Implement stop strings and best_of (#114)

2023-05-21 11:18:00 -07:00
parent c3442c1f6f
commit f746ced08d
9 changed files with 162 additions and 116 deletions
--- a/cacheflow/server/llm_server.py
+++ b/cacheflow/server/llm_server.py
@@ -13,7 +13,7 @@ from cacheflow.logger import init_logger
 from cacheflow.outputs import RequestOutput
 from cacheflow.sampling_params import SamplingParams
 from cacheflow.server.tokenizer_utils import get_tokenizer
-from cacheflow.sequence import Sequence, SequenceGroup
+from cacheflow.sequence import Sequence, SequenceGroup, SequenceStatus
 from cacheflow.utils import Counter
 from cacheflow.worker.worker import Worker

@@ -49,7 +49,6 @@ class LLMServer:
        self.parallel_config = parallel_config
        self.scheduler_config = scheduler_config
        self.log_stats = log_stats
-
        self._verify_args()

        self.tokenizer = get_tokenizer(model_config.model)
@@ -124,15 +123,11 @@ class LLMServer:
        # Create the sequences.
        block_size = self.cache_config.block_size
        seqs: List[Sequence] = []
-        for _ in range(sampling_params.n):
+        for _ in range(sampling_params.best_of):
            seq_id = next(self.seq_counter)
            seq = Sequence(seq_id, prompt, prompt_token_ids, block_size)
            seqs.append(seq)

-        # FIXME(woosuk)
-        # Add the EOS token to the stop token list.
-        sampling_params.stop_token_ids.add(self.tokenizer.eos_token_id)
-
        # Create the sequence group.
        seq_group = SequenceGroup(request_id, seqs, sampling_params,
                                  arrival_time)
@@ -157,18 +152,65 @@ class LLMServer:
            blocks_to_swap_out=scheduler_outputs.blocks_to_swap_out,
            blocks_to_copy=scheduler_outputs.blocks_to_copy,
        )
-        # Update the scheduler.
-        updated_seq_groups = self.scheduler.update(output)
+        # Update the scheduler with the model outputs.
+        seq_groups = self.scheduler.update(output)
+
+        # Decode the sequences.
+        self._decode_sequences(seq_groups)
+        # Stop the sequences that meet the stopping criteria.
+        self._stop_sequences(seq_groups)
+        # Free the finished sequence groups.
+        self.scheduler.free_finished_seq_groups()

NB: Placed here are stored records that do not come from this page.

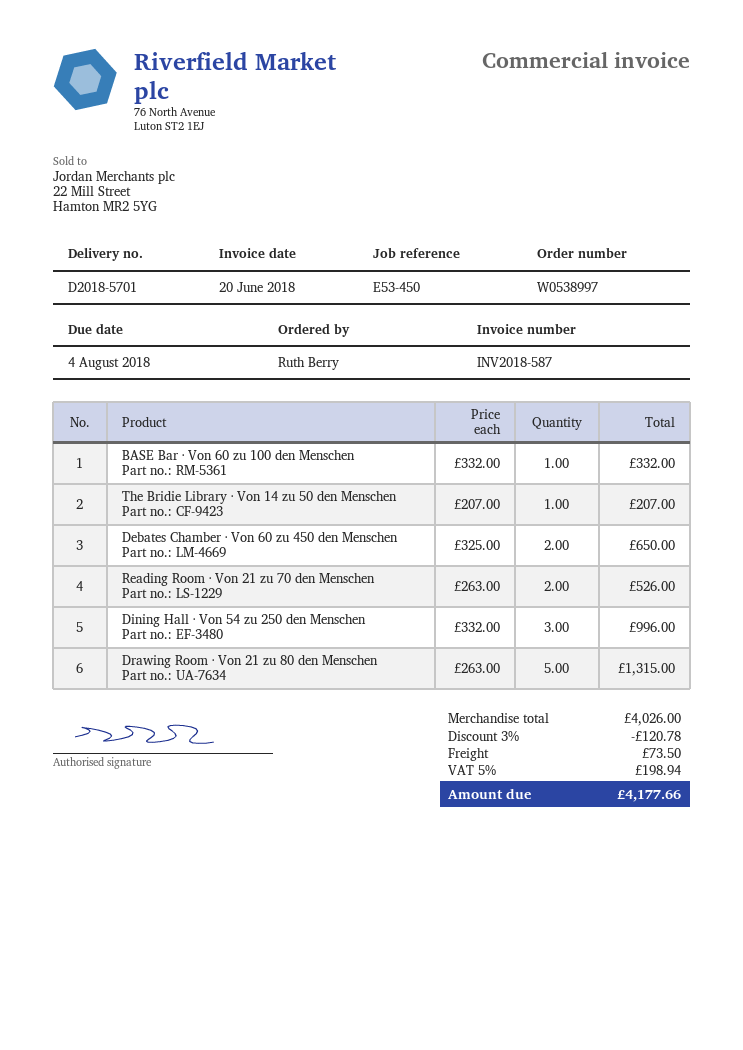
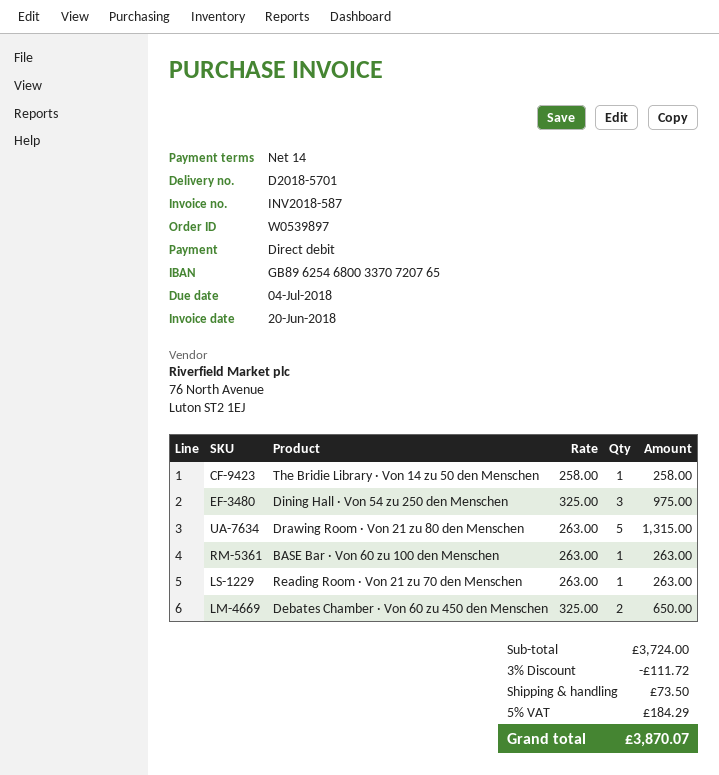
order number: W0538997 -> W0539897
due date: 2018-08-04 -> 2018-07-04
BASE Bar · Von 60 zu 100 den Menschen: 1 x 332.00 = 332.00 -> 1 x 263.00 = 263.00
The Bridie Library · Von 14 zu 50 den Menschen: 1 x 207.00 = 207.00 -> 1 x 258.00 = 258.00
Reading Room · Von 21 zu 70 den Menschen: 2 x 263.00 = 526.00 -> 1 x 263.00 = 263.00
Dining Hall · Von 54 zu 250 den Menschen: 3 x 332.00 = 996.00 -> 3 x 325.00 = 975.00
subtotal: 4026.00 -> 3724.00
discount: 3% = 120.78 -> 3% = 111.72
tax: 5% = 198.94 -> 5% = 184.29
total: 4177.66 -> 3870.07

        # Create the outputs.
        request_outputs: List[RequestOutput] = []
-        for seq_group in updated_seq_groups:
-            # TODO(woosuk): Batch-decode the outputs for speedup.
-            request_output = RequestOutput.from_seq_group(seq_group,
-                                                          self.tokenizer)
+        for seq_group in seq_groups:
+            request_output = RequestOutput.from_seq_group(seq_group)
            request_outputs.append(request_output)
        return request_outputs

+    def _decode_sequences(self, seq_groups: List[SequenceGroup]) -> None:
+        # Batch-decode the sequence outputs.
+        seqs: List[Sequence] = []
+        for seq_group in seq_groups:
+            seqs.extend(seq_group.get_seqs(status=SequenceStatus.RUNNING))
+        output_tokens_per_seq = []
+        for seq in seqs:
+            output_tokens_per_seq.append(seq.get_output_token_ids())
+        output_texts = self.tokenizer.batch_decode(output_tokens_per_seq,
+                                                   skip_special_tokens=True)
+        # Update the sequences with the output texts.
+        for seq, output_text in zip(seqs, output_texts):
+            seq.output_text = output_text
+
+    def _stop_sequences(self, seq_groups: List[SequenceGroup]) -> None:
+        # Stop the sequences.
+        for seq_group in seq_groups:
+            sampling_params = seq_group.sampling_params
+            for seq in seq_group.get_seqs(status=SequenceStatus.RUNNING):
+                # Check if the sequence has generated a stop string.
+                stopped = False
+                for stop_str in sampling_params.stop:
+                    if seq.output_text.endswith(stop_str):
+                        # Truncate the output text so that the stop string is
+                        # not included in the output.
+                        seq.output_text = seq.output_text[:-len(stop_str)]
+                        self.scheduler.free_seq(seq)
+                        stopped = True
+                        break
+                if stopped:
+                    continue
+
+                # Check if the sequence has reached max_tokens.
+                if seq.get_output_len() == sampling_params.max_tokens:
+                    self.scheduler.free_seq(seq)
+                    continue
+                # Check if the sequence has generated the EOS token.
+                if not sampling_params.ignore_eos:
+                    if seq.get_last_token_id() == self.tokenizer.eos_token_id:
+                        self.scheduler.free_seq(seq)
+                        continue
+
    def _run_workers(
        self,
        method: str,